That will not be appropriate in every case, as some disputes require urgent relief, or cannot be resolved without a determination from the court. Sometimes, parties are so entrenched in their position that early engagement would achieve nothing. The decision not to pursue ADR should always be a considered one, as the pre-action stage is the point at which the parties have flexibility to resolve matters sensibly, whereas once proceedings have been issued, costs have accumulated and each parties position will have inevitably hardened.

ADR is still sometimes misunderstood as a sign of weakness or an indication that a party is not confident in its case. In practice, early ADR can be commercially sensible, as it can reduce cost, preserve relationships and narrow disputes even where it does not produce full settlement. The court’s concern is whether the possibility of ADR was considered seriously and proportionately, not just whether settlement was reached.

Why compliance with the pre-action protocol matters

The court can and does take pre-action conduct into account when deciding costs and case management, as set out in Paragraphs 13 to 16 of the PDPACP.

The court may order a party who has failed to comply to pay some or all of the other side’s costs, deprive a successful party of some of its own costs, order interest consequences, or stay proceedings until the steps that should have been taken have been taken. The court may also take account of whether parties acted reasonably in exchanging information and documents relevant to the dispute.

Nicole Chapman v Tameside Hospital NHS Foundation Trust

A useful illustration is Nicole Chapman v Tameside Hospital NHS Foundation Trust, an unreported County Court decision from 15 June 2016, which has nevertheless been discussed because of the costs consequences that followed.

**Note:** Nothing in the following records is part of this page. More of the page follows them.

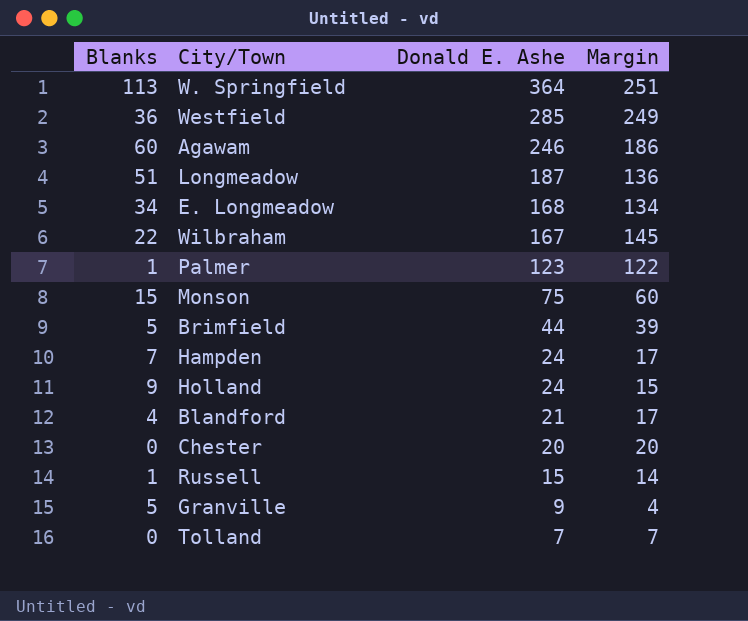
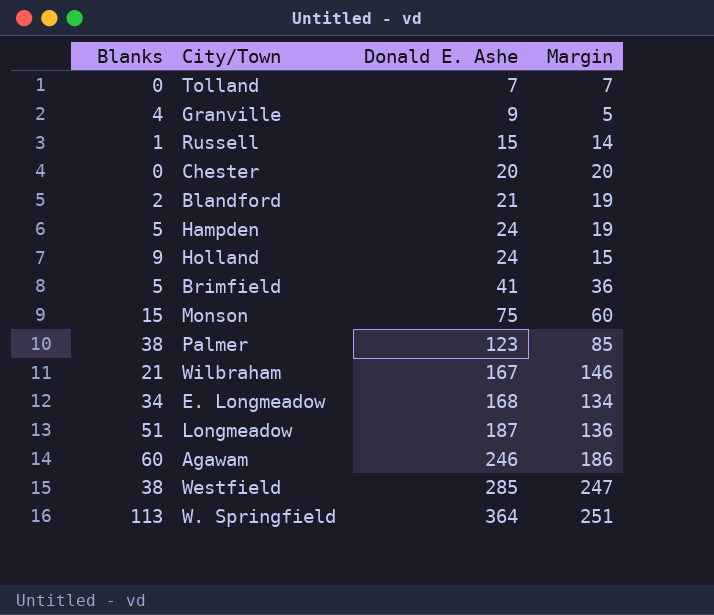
row order: Donald E. Ashe descending -> Donald E. Ashe ascending
Granville | Blanks: 5 -> 4
Granville | Margin: 4 -> 5
Blandford | Blanks: 4 -> 2
Blandford | Margin: 17 -> 19
Hampden | Blanks: 7 -> 5
Hampden | Margin: 17 -> 19
Brimfield | Donald E. Ashe: 44 -> 41
Brimfield | Margin: 39 -> 36
Palmer | Blanks: 1 -> 38
Palmer | Margin: 122 -> 85
Wilbraham | Blanks: 22 -> 21
Wilbraham | Margin: 145 -> 146
Westfield | Blanks: 36 -> 38
Westfield | Margin: 249 -> 247

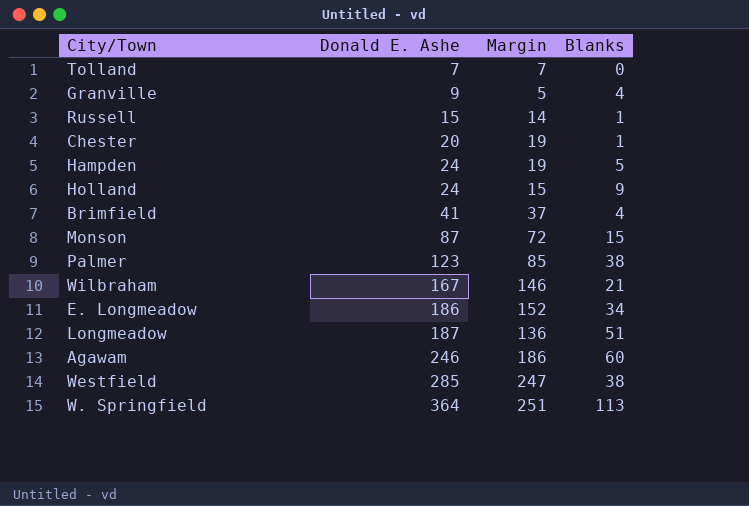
column Blanks | position: 1 -> 4
row Blandford: 2 | 21 | 19 -> none
Chester | Margin: 20 -> 19
Chester | Blanks: 0 -> 1
Brimfield | Margin: 36 -> 37
Brimfield | Blanks: 5 -> 4
Monson | Donald E. Ashe: 75 -> 87
Monson | Margin: 60 -> 72
E. Longmeadow | Donald E. Ashe: 168 -> 186
E. Longmeadow | Margin: 134 -> 152

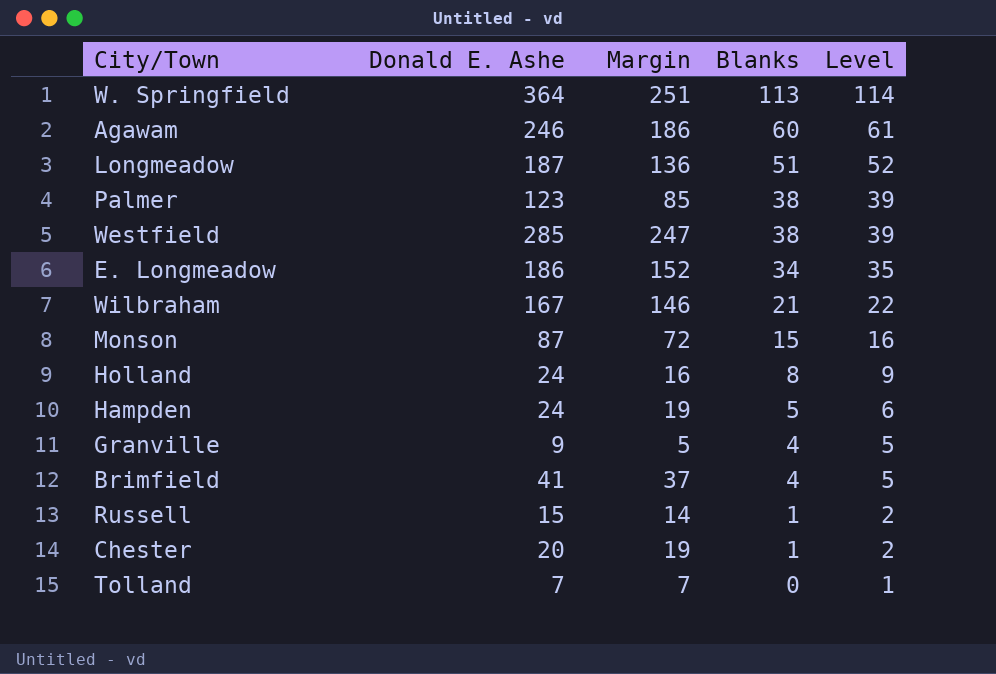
row order: Donald E. Ashe ascending -> Blanks descending
column Level | formula: none -> [Blanks] + 1
Holland | Margin: 15 -> 16
Holland | Blanks: 9 -> 8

The case concerned a personal injury claim. The claimant eventually discontinued after documents came to light which, if produced at the pre-action stage as they should have been, would have shown that the claim ought not to proceed.

The court ordered the defendant to pay the claimant’s costs despite discontinuance, reversing the usual position, because the defendant had failed to comply with its pre-action disclosure obligations and that failure had caused unnecessary proceedings and costs. This is a good example of the cost risks created by poor pre-action conduct.

Cundall-Johnson and Partners LLP v Whipps Cross University Hospital NHS Trust

The same general point appears in Cundall-Johnson and Partners LLP v Whipps Cross University Hospital NHS Trust [2007] EWHC 2178 (TCC). That case is more often cited for Jackson J’s discussion of whether the professional negligence protocol or the construction and engineering protocol applied, but the wider point on pre-action protocols is important.

Jackson J examined which protocol properly governed the dispute, considered the parties’ conduct against that background, and granted a stay so that the correct pre-action process could be followed. The judgment is a useful reminder that pre-action protocols affect the management and timing of the proceedings themselves.

That is especially relevant to professional negligence work. A solicitor who misidentifies the applicable protocol may create difficulties that are entirely avoidable. The court requires the right pre-action framework to be used so that the dispute is narrowed and managed properly before issue.

What happens where parties do not comply

If a party does not comply, the court may stay proceedings to force compliance, or penalise a party in costs, or deprive a successful party of costs it might otherwise have expected to recover.

The court does not require every step to be perfect, but will consider whether the parties acted reasonably, proportionately and in a way that gave the dispute a fair chance of resolution before proceedings became inevitable.

Conclusion

If you are considering a claim, or have received a letter of claim, early advice can make a big difference to how the dispute develops.

If you would like advice on the pre-action stage of a dispute, such as the applicable protocol, the drafting of a letter of claim or response and the practical steps to take before proceedings are commenced, please contact us today.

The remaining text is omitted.